--- DATASET EXTRACT Enclosed Below ---

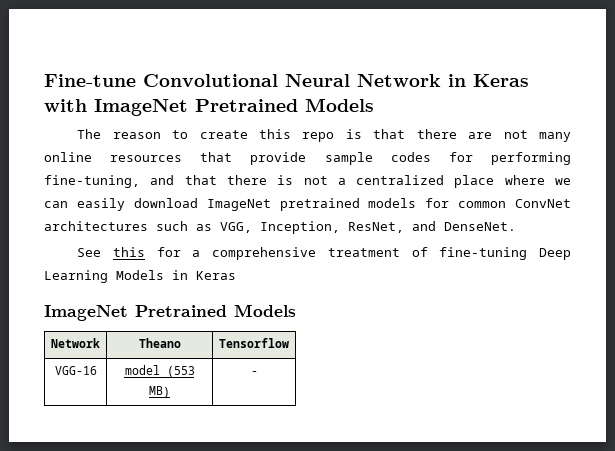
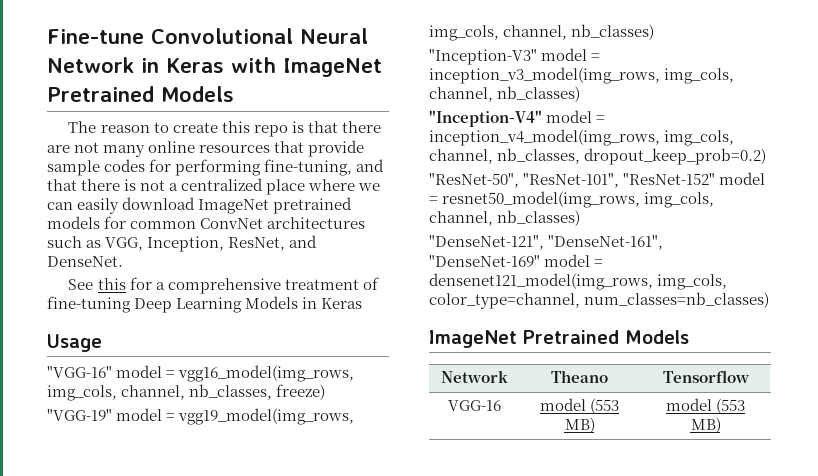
(236, 275) none -> [47,334,102,352] [47,365,355,382] [47,384,326,401] [47,408,355,425] [429,24,655,41] [429,48,601,65] [429,67,735,84] [429,86,581,102] [429,110,606,127] [429,129,735,146] [429,148,767,165] [429,172,766,188] [429,191,715,208] [429,210,581,226] [429,235,664,250] [429,254,604,267] [429,273,728,290] [429,292,770,309] // Usage // "VGG-16" model = vgg16_model(img_rows, img_cols, channel, nb_classes, freeze) // "VGG-19" model = vgg19_model(img_rows, img_cols, channel, nb_classes) // "Inception-V3" model = inception_v3_model(img_rows, img_cols, channel, nb_classes) // "Inception-V4" model = inception_v4_model(img_rows, img_cols, channel, nb_classes, dropout_keep_prob=0.2) // "ResNet-50", "ResNet-101", "ResNet-152" model = resnet50_model(img_rows, img_cols, channel, nb_classes) // "DenseNet-121", "DenseNet-161", "DenseNet-169" model = densenet121_model(img_rows, img_cols, color_type=channel, num_classes=nb_classes)
[250,371,258,375] - -> [665,398,746,414] [690,417,721,433] model (553 MB)

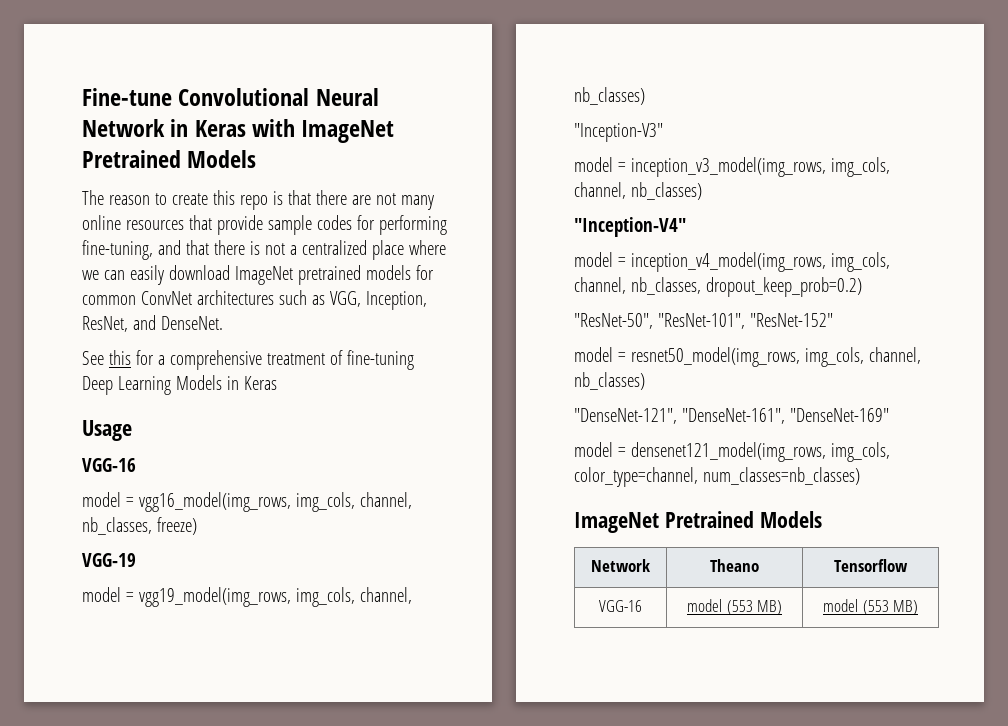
[47,366,112,378] "VGG-16" -> [82,458,136,472] VGG-16 //
[47,409,112,421] "VGG-19" -> [82,553,136,567] VGG-19 //
(537, 57) none -> (663, 132) //
(542, 118) none -> (686, 227) //
(716, 179) none -> (833, 320) //
(540, 261) none -> (889, 415) //

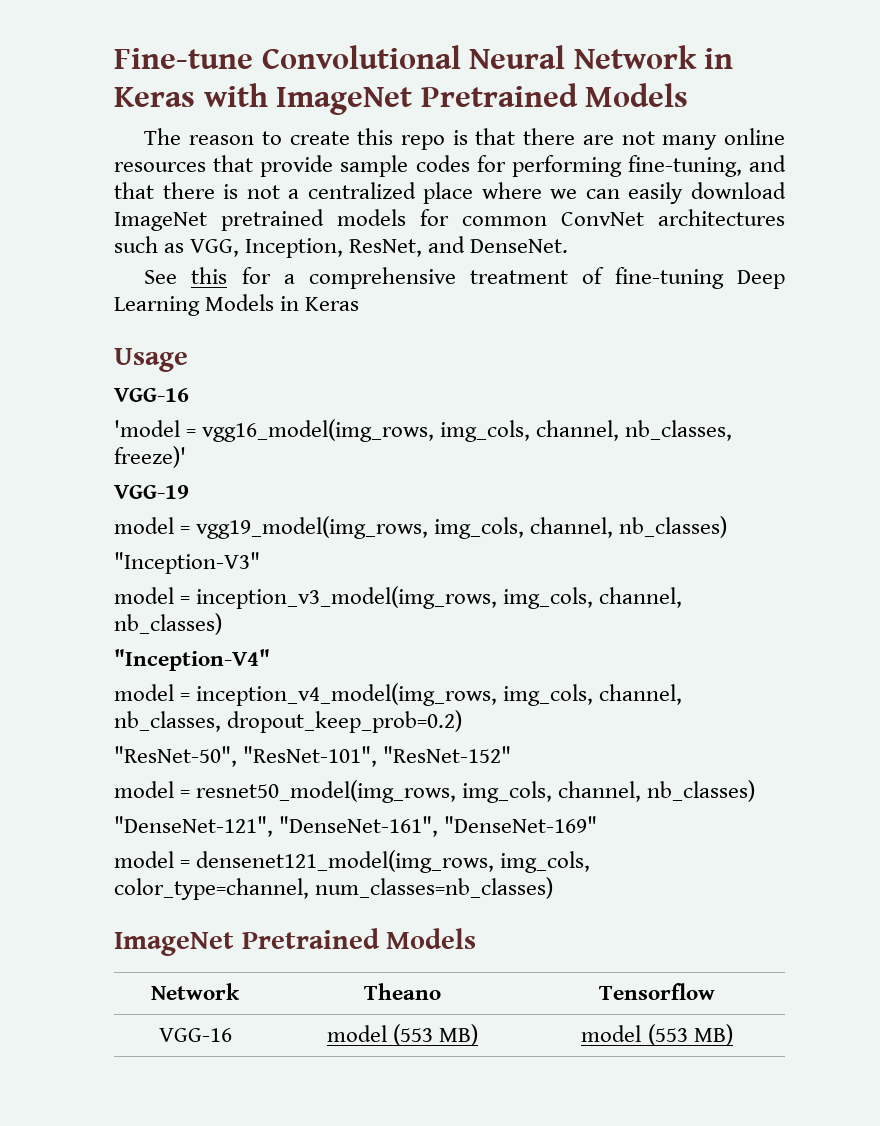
[82,492,121,507] model -> [114,420,180,437] 'model
[156,517,197,535] freeze) -> [114,446,186,468] freeze)'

--- End of Enclosed DATASET EXTRACT ---

▶ _TASK TO COMPLETE_: Excluding the pictures, restate the records above word for word.

▶ _WRITTEN REPLY_:
(236, 275) none -> [47,334,102,352] [47,365,355,382] [47,384,326,401] [47,408,355,425] [429,24,655,41] [429,48,601,65] [429,67,735,84] [429,86,581,102] [429,110,606,127] [429,129,735,146] [429,148,767,165] [429,172,766,188] [429,191,715,208] [429,210,581,226] [429,235,664,250] [429,254,604,267] [429,273,728,290] [429,292,770,309] // Usage // "VGG-16" model = vgg16_model(img_rows, img_cols, channel, nb_classes, freeze) // "VGG-19" model = vgg19_model(img_rows, img_cols, channel, nb_classes) // "Inception-V3" model = inception_v3_model(img_rows, img_cols, channel, nb_classes) // "Inception-V4" model = inception_v4_model(img_rows, img_cols, channel, nb_classes, dropout_keep_prob=0.2) // "ResNet-50", "ResNet-101", "ResNet-152" model = resnet50_model(img_rows, img_cols, channel, nb_classes) // "DenseNet-121", "DenseNet-161", "DenseNet-169" model = densenet121_model(img_rows, img_cols, color_type=channel, num_classes=nb_classes)
[250,371,258,375] - -> [665,398,746,414] [690,417,721,433] model (553 MB)

[47,366,112,378] "VGG-16" -> [82,458,136,472] VGG-16 //
[47,409,112,421] "VGG-19" -> [82,553,136,567] VGG-19 //
(537, 57) none -> (663, 132) //
(542, 118) none -> (686, 227) //
(716, 179) none -> (833, 320) //
(540, 261) none -> (889, 415) //

[82,492,121,507] model -> [114,420,180,437] 'model
[156,517,197,535] freeze) -> [114,446,186,468] freeze)'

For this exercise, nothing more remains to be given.